More than half of city’s homeless population have experienced severe trauma, researchers find
CAROLINE ALPHONSO, October 8, 2008, The Globe and Mail
TORONTO — More than one in three of Toronto’s homeless suffered a traumatic brain injury prior to ending up on the streets, a new study indicates, suggesting that mental health is linked to homelessness.
The paper, published yesterday in the Canadian Medical Association Journal, found that more than half of the homeless population in the city have experienced a severe brain injury, and 70 per cent of them did so before ending up on the streets.
“This raises the possibility that brain dysfunction as a result of a trauma to the head might cause people to essentially drift downwards in society in a way that might end up causing them to become homeless,” Stephen Hwang, one of the study’s authors and a research scientist at St. Michael’s Hospital, said yesterday.
Traumatic brain injury is usually caused from car accidents, falls or assaults, and can result in cognitive impairment, attention deficits and emotional instability.
While not everyone who has suffered from brain trauma will end up homeless, the research paper shows a disproportionately large number of homeless people with traumatic head injuries.
In the study, Dr. Hwang and his colleagues surveyed 904 people at homeless shelters and meal programs between 2004 and 2005. Traumatic brain injury was defined as a self-reported head injury that left the person dazed, confused, disoriented or unconscious.
“This study is the first to show that the roots of homelessness may sometimes lie in a serious head injury that occurred in the person’s past. We need to explore the possibility that providing better rehabilitation and services for vulnerable people with head trauma may help prevent them from becoming homeless in the future,” Dr. Hwang said.
Anita Palepu, a professor in the department of medicine at the University of British Columbia, said health-care providers should take note of the findings and look to see whether patients with head trauma are at risk for subsequent mental health illnesses or addictions.
“This is really going to be a wake-up call for people to do better inquiries around traumatic brain injury amongst the vulnerable populations,” Dr.
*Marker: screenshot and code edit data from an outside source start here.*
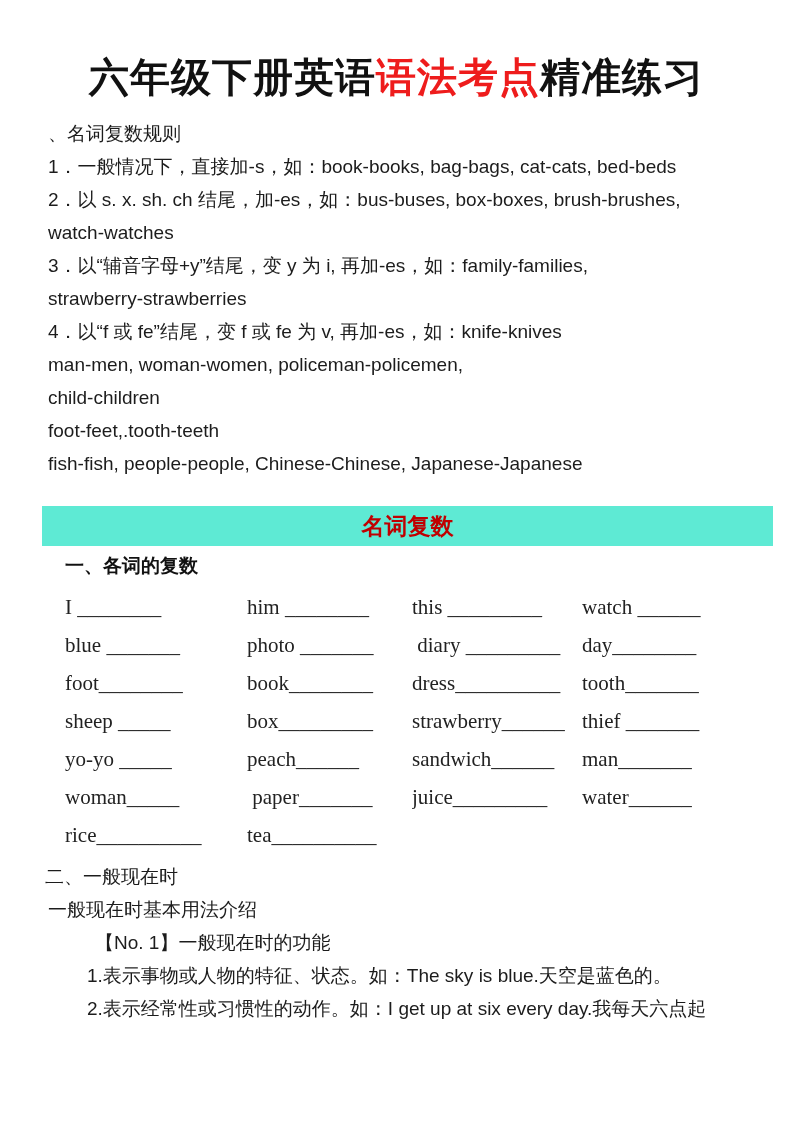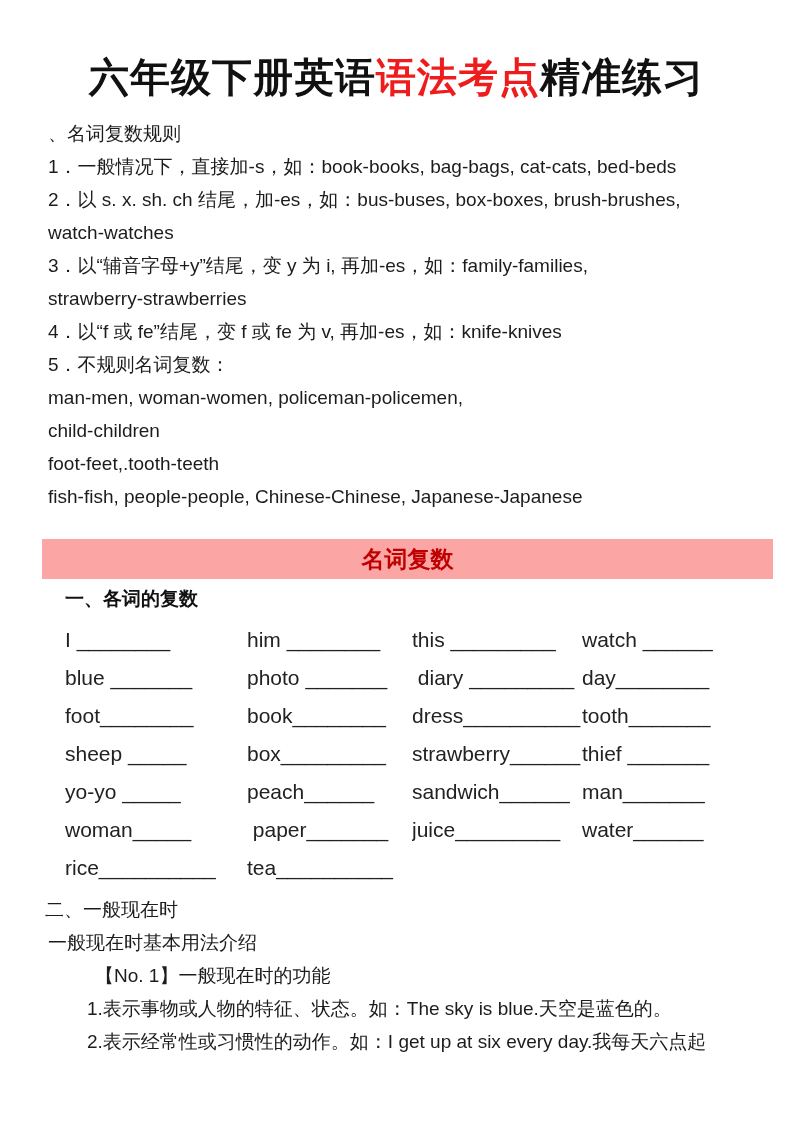--- a/index.html
+++ b/index.html
@@ -90,7 +90,6 @@
     <p class="rule-line">3．以“辅音字母+y”结尾，变 y 为 i, 再加-es，如：family-families,</p>
     <p class="rule-line">strawberry-strawberries</p>
     <p class="rule-line">4．以“f 或 fe”结尾，变 f 或 fe 为 v, 再加-es，如：knife-knives</p>
-    <p class="rule-line">5．不规则名词复数：</p>
     <p class="rule-line">man-men, woman-women, policeman-policemen,</p>
     <p class="rule-line">child-children</p>
     <p class="rule-line">foot-feet,.tooth-teeth</p>

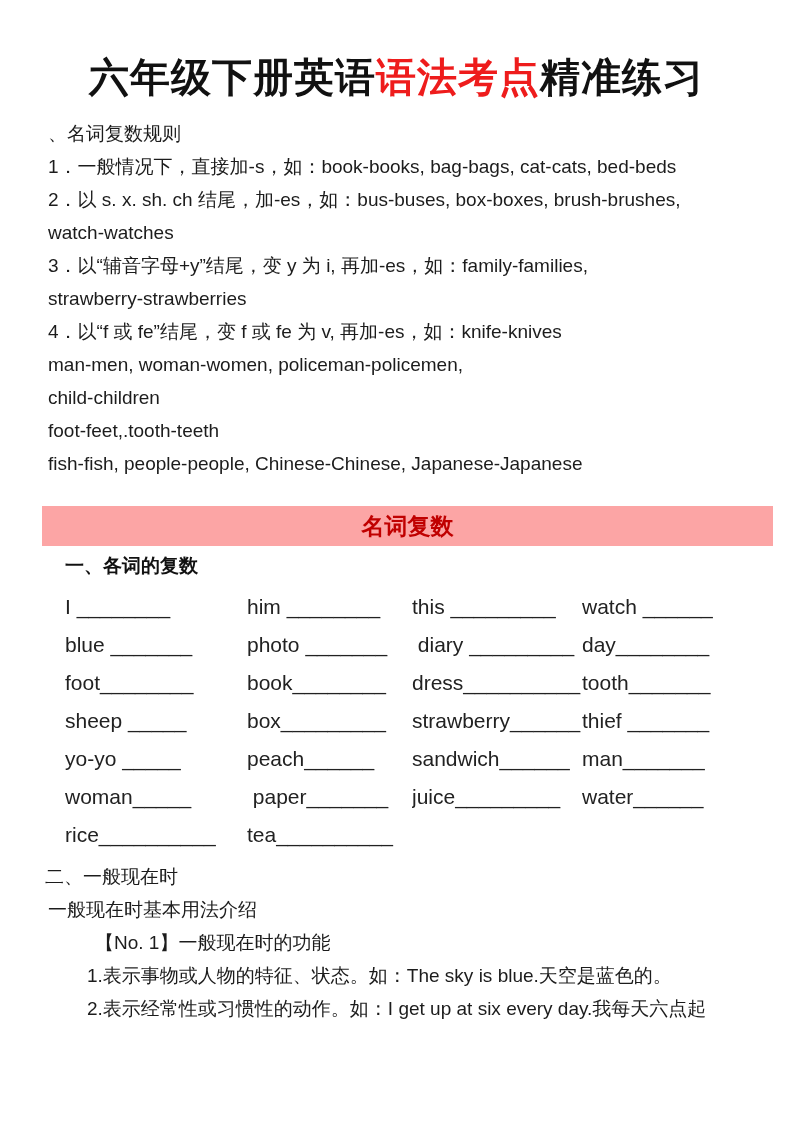--- a/index.html
+++ b/index.html
@@ -38,7 +38,7 @@
     margin-left: -6px;
     width: 731px;
     height: 40px;
-    background: #fca5a5;
+    background: #5eead4;
     text-align: center;
     line-height: 40px;
     font-size: 23px;

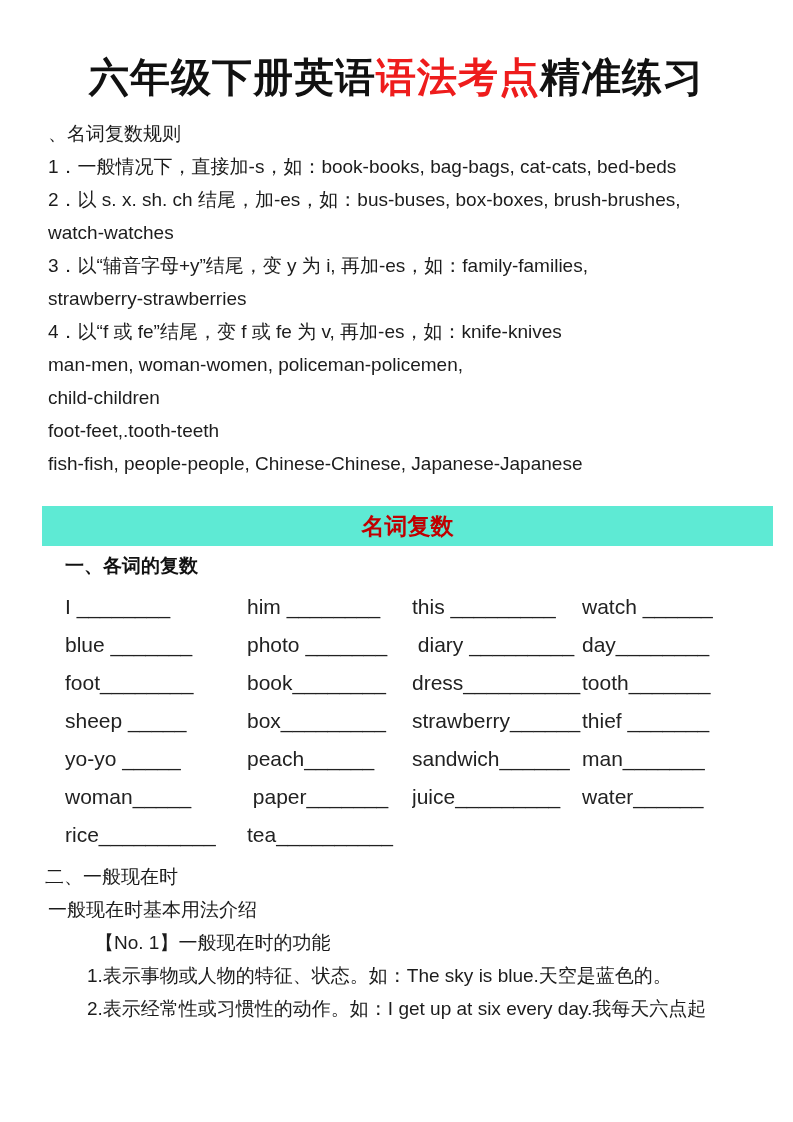--- a/index.html
+++ b/index.html
@@ -57,7 +57,7 @@
     grid-template-columns: 182px 165px 170px 1fr;
   }
   .word-grid .cell {
-    font-family: Liberation Sans, sans-serif;
+    font-family: Liberation Serif, serif;
     font-size: 21px;
     line-height: 38px;
     color: #222222;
Palepu said.
For Gary Mulligan, 47, a severe head injury three decades ago left him in a coma for three months, ruined his life, and years later, put him on the streets.
While riding a friend’s motorcycle in Dawson Creek, B.C., Mr. Mulligan failed to yield, got hit by a pickup truck and was pinned under a car. Since then, he has moved in and out of rehab several times, eventually ending up in Toronto where he was accepted into a co-op housing unit.
But things got worse when Mr. Mulligan started drinking and taking drugs. He was kicked out of the housing unit.
With the help of his sister, he got help from the Community Head Injury Resource Services of Toronto, a non-profit charitable organization. Today, Mr. Mulligan, who is blind in his left eye and partly paralyzed on the left side of his body, lives in the group’s apartment complex in Scarborough where he receives support.
“As soon as you can, find a structured program … because it’s a big world out there and you’re not the only one who has issues,” he advised others like him.
“The brain injury makes a big difference in your life. You become naive and taken advantage of.”